Records drawn from a dataset

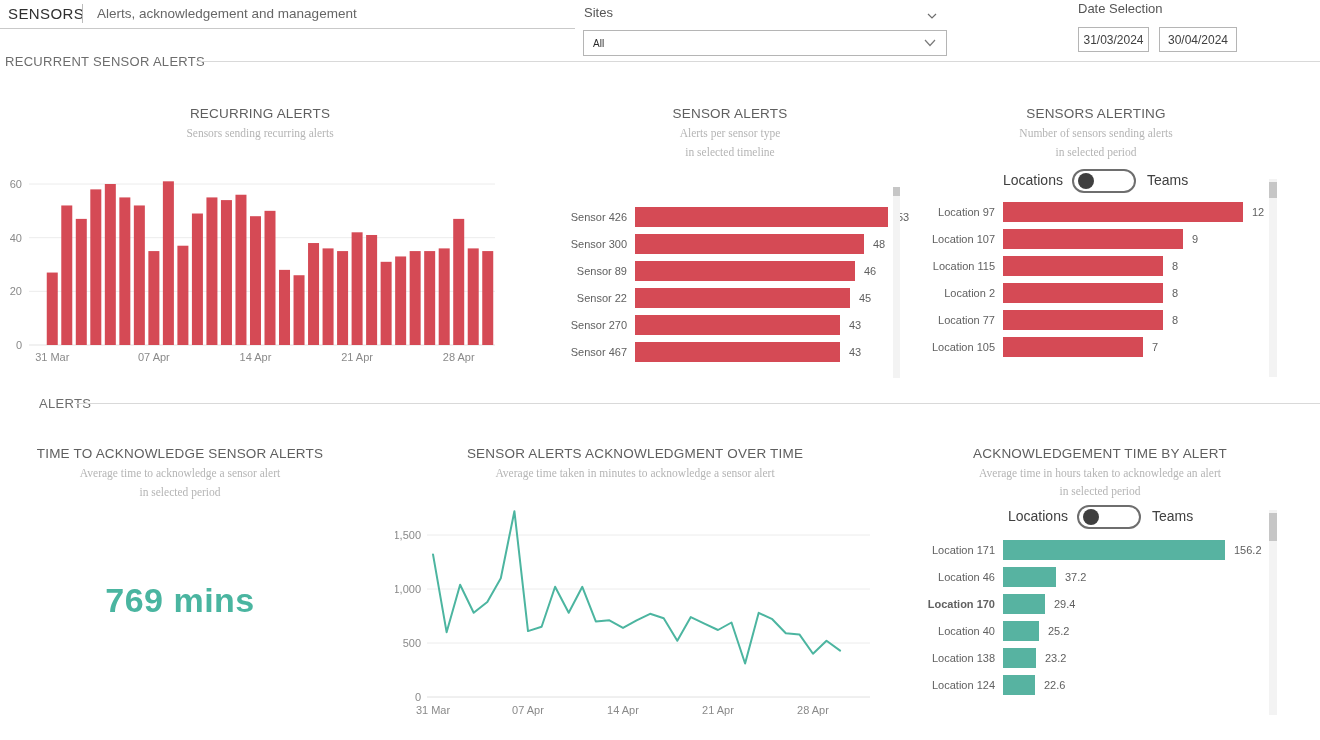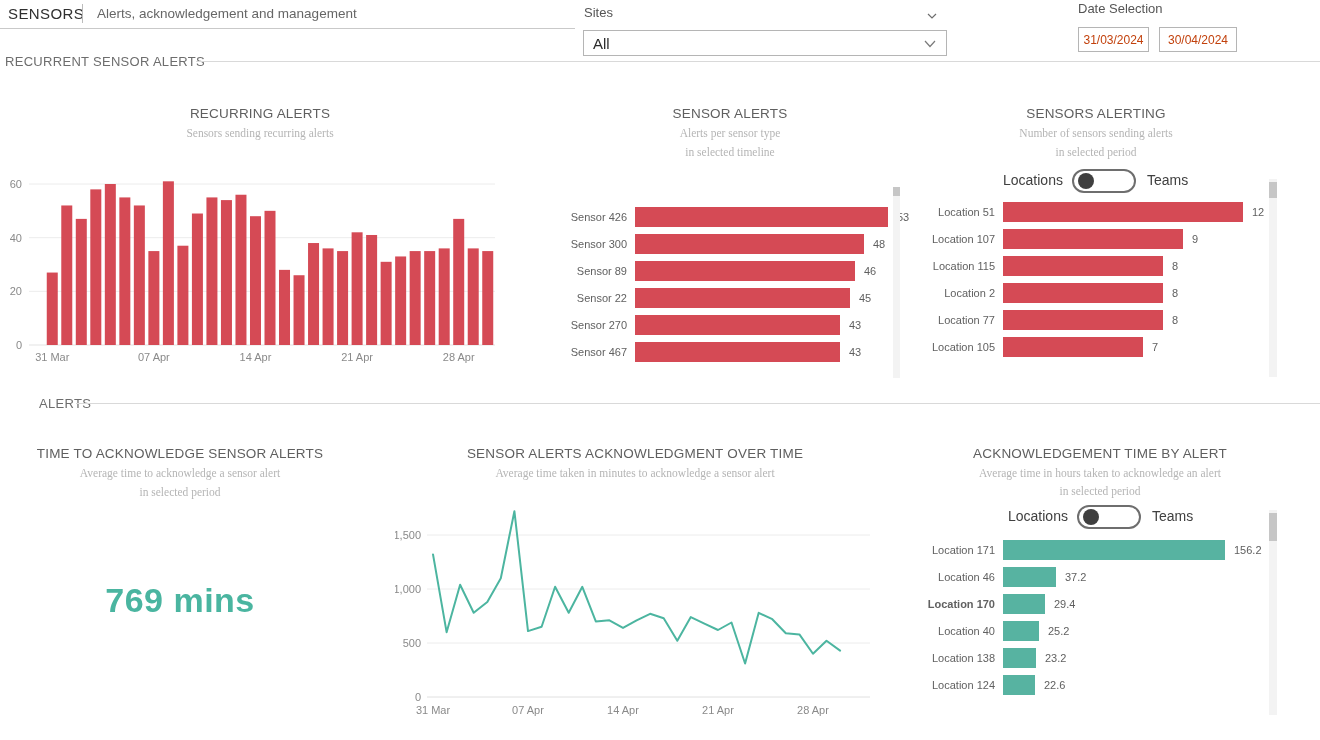--- a/index.html
+++ b/index.html
@@ -15,7 +15,7 @@
   .sites-chevron-sm{left:926px;top:7px;}
   .sites-box{left:583px;top:30px;width:364px;height:26px;border:1px solid #b5b5b5;
              box-sizing:border-box;display:flex;align-items:center;justify-content:space-between;
-             padding:0 9px;font-size:15px;color:#2b2b2b;background:#fff;cursor:pointer;}
+             padding:0 9px;font-size:10px;color:#2b2b2b;background:#fff;cursor:pointer;}
   .dates-label{left:1078px;top:1px;font-size:13px;color:#555;}
   .date-box{top:27px;height:25px;border:1px solid #b5b5b5;box-sizing:border-box;background:#fff;
             display:flex;align-items:center;justify-content:center;font-size:12px;color:#c2410c;}

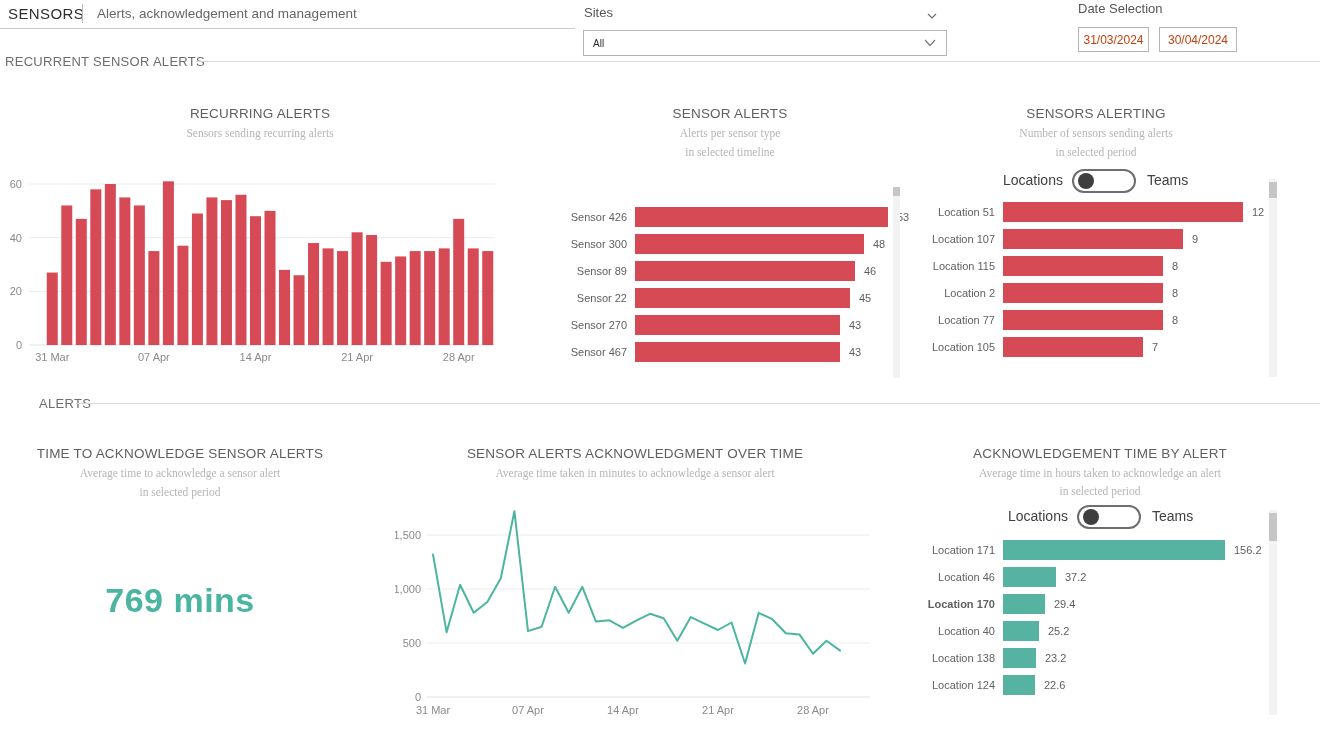--- a/index.html
+++ b/index.html
@@ -18,7 +18,7 @@
              padding:0 9px;font-size:10px;color:#2b2b2b;background:#fff;cursor:pointer;}
   .dates-label{left:1078px;top:1px;font-size:13px;color:#555;}
   .date-box{top:27px;height:25px;border:1px solid #b5b5b5;box-sizing:border-box;background:#fff;
-            display:flex;align-items:center;justify-content:center;font-size:12px;color:#c2410c;}
+            display:flex;align-items:center;justify-content:center;font-size:12px;color:#404040;}
   .date-start{left:1078px;width:71px;}
   .date-end{left:1159px;width:78px;}
   

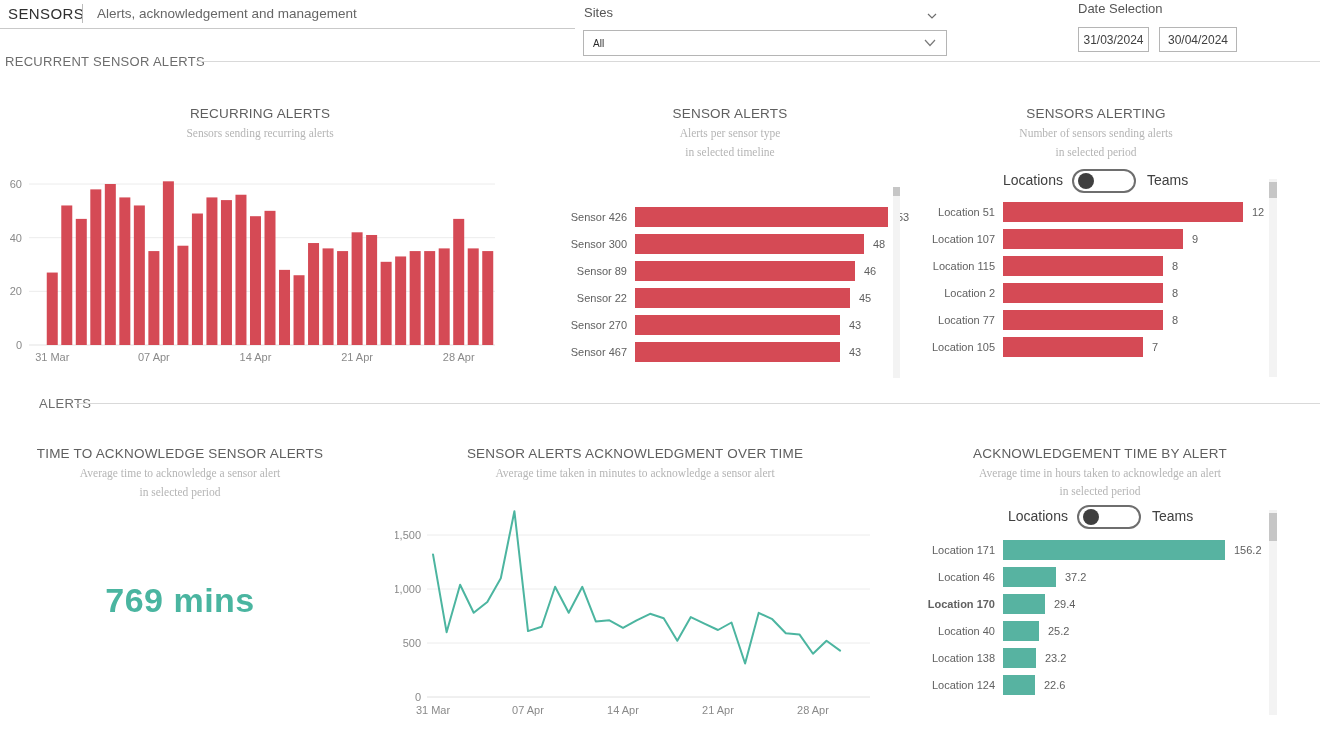--- a/index.html
+++ b/index.html
@@ -176,7 +176,7 @@
 <span class="abs toggle-label" style="left:1147px;top:172px;">Teams</span>
 <div class="abs hbar-rows" style="left:905px;top:198px;width:380px;">
     <div class="hbar-row">
-      <span class="hbar-label" style="width: 90px;">Location 51</span>
+      <span class="hbar-label" style="width: 90px;">Location 97</span>
       <div class="hbar-bar" style="width: 240px; background: rgb(213, 74, 85);"></div>
       <span class="hbar-value">12</span>
     </div>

**Task requirements**.
Which of the lines in the data contain the string "style"? Return each one.

**The completed task**.
 <span class="abs toggle-label" style="left:1147px;top:172px;">Teams</span>
 <div class="abs hbar-rows" style="left:905px;top:198px;width:380px;">
-      <span class="hbar-label" style="width: 90px;">Location 51</span>
+      <span class="hbar-label" style="width: 90px;">Location 97</span>
       <div class="hbar-bar" style="width: 240px; background: rgb(213, 74, 85);"></div>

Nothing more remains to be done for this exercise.